作者
Sucharitha Chadalavada,Kenneth Fung,Elisa Rauseo,Aaron M. Lee,Mohammed Y. Khanji,Alborz Amir-Khalili,José Miguel Paiva,Hafiz Naderi,Shantanu Banik,Mihaela Chirvasa,Magnus T. Jensen,Nay Aung,Steffen E. Petersen
摘要
Myocardial strain using cardiac magnetic resonance (CMR) is a sensitive marker for predicting adverse outcomes in many cardiac disease states, but the prognostic value in the general population has not been studied conclusively.

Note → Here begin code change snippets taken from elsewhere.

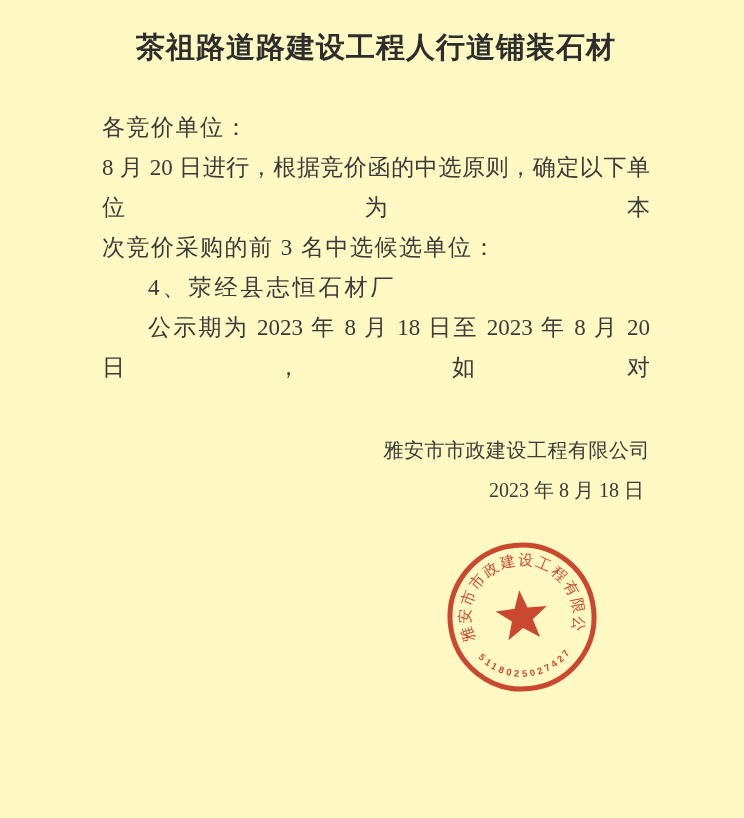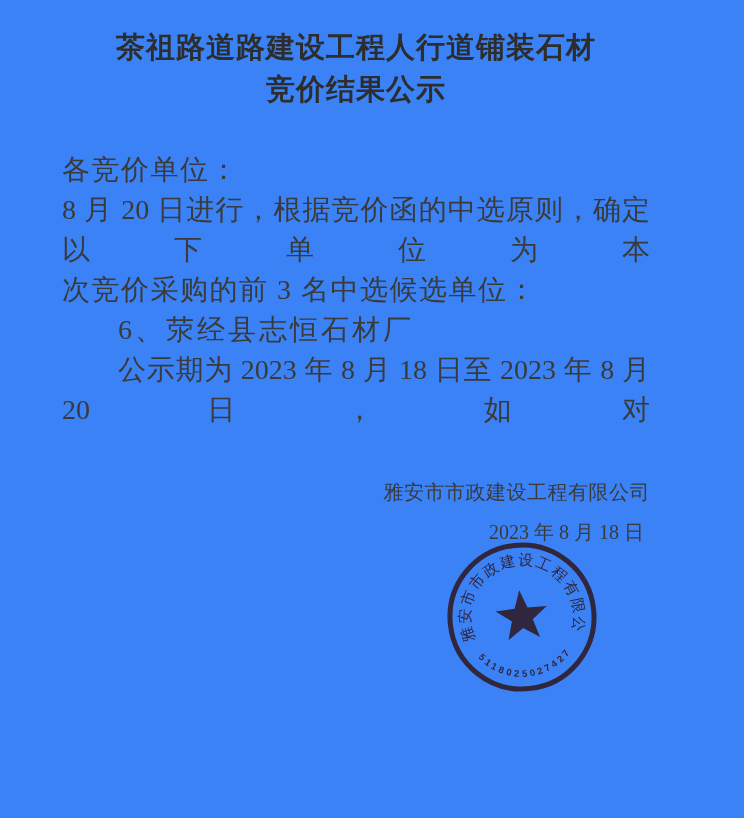--- a/index.html
+++ b/index.html
@@ -5,38 +5,38 @@
   html, body {
     margin: 0; padding: 0;
     width: 744px; height: 818px;
     background: #ffffff;
     font-family: "Liberation Serif", serif;
     color: #3a3a3a;
     overflow: hidden;
   }
   .page {
     position: absolute; inset: 0;
-    padding: 26px 94px 0 62px;
+    padding: 26px 94px 0 102px;
     box-sizing: border-box;
-    background: #3b82f6;
+    background: #fef9c3;
   }
   .title {
     margin: 0;
     font-family: "Liberation Sans", sans-serif;
     font-weight: 700;
     color: #2d2d2d;
     font-size: 29px;
     line-height: 42px;
     text-align: center;
     letter-spacing: 1px;
   }
   .tline { display: block; }
   .bodytext {
     margin-top: 40px;
-    font-size: 28px;
+    font-size: 23px;
     line-height: 40px;
   }
   .just { text-align: justify; text-align-last: justify; text-justify: inter-character; }
   .indent { text-indent: 2em; }
   .sp { letter-spacing: 1.5px; }
   .winner { letter-spacing: 3px; }
   .signature {
     margin-top: 42px;
     text-align: right;
     font-size: 20px;
@@ -65,30 +65,29 @@
     font-weight: 700;
   }
 </style>
 </head>
 <body>
 
 <div class="page">
 
   <h1 class="title">
     <span class="tline">茶祖路道路建设工程人行道铺装石材</span>
-    <span class="tline">竞价结果公示</span>
   </h1>
 
   <div class="bodytext">
     <div class="sp">各竞价单位：</div>
 
     <div class="just">8 月 20 日进行，根据竞价函的中选原则，确定以下单位为本</div>
     <div class="sp">次竞价采购的前 3 名中选候选单位：</div>
 
-    <div class="indent winner">6、荥经县志恒石材厂</div>
+    <div class="indent winner">4、荥经县志恒石材厂</div>
 
     <div class="just indent">公示期为 2023 年 8 月 18 日至 2023 年 8 月 20 日，如对</div>
   </div>
 
   <div class="signature">
     <div class="company">雅安市市政建设工程有限公司</div>
     <div class="date">2023 年 8 月 18 日</div>
   </div>
 
   <svg class="seal" viewBox="0 0 160 160" xmlns="http://www.w3.org/2000/svg">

The goal of this study was to assess the independent prognostic value of CMR feature tracking (FT)—derived LV global longitudinal (GLS), circumferential (GCS), and radial strain (GRS) metrics in predicting adverse outcomes (heart failure, myocardial infarction, stroke, and death). Participants from the UK Biobank population imaging study were included. Univariable and multivariable Cox models were used for each outcome and each strain marker (GLS, GCS, GRS) separately. The multivariable models were tested with adjustment for prognostically important clinical features and conventional global LV imaging markers relevant for each outcome. Overall, 45,700 participants were included in the study (average age 65 ± 8 years), with a median follow-up period of 3 years. All univariable and multivariable models demonstrated that lower absolute GLS, GCS, and GRS were associated with increased incidence of heart failure, myocardial infarction, stroke, and death. All strain markers were independent predictors (incrementally above some respective conventional LV imaging markers) for the morbidity outcomes, but only GLS predicted death independently: (HR: 1.18; 95% CI: 1.07-1.30). In the general population, LV strain metrics derived using CMR-FT in radial, circumferential, and longitudinal directions are strongly and independently predictive of heart failure, myocardial infarction, and stroke, but only GLS is independently predictive of death in an adult population cohort.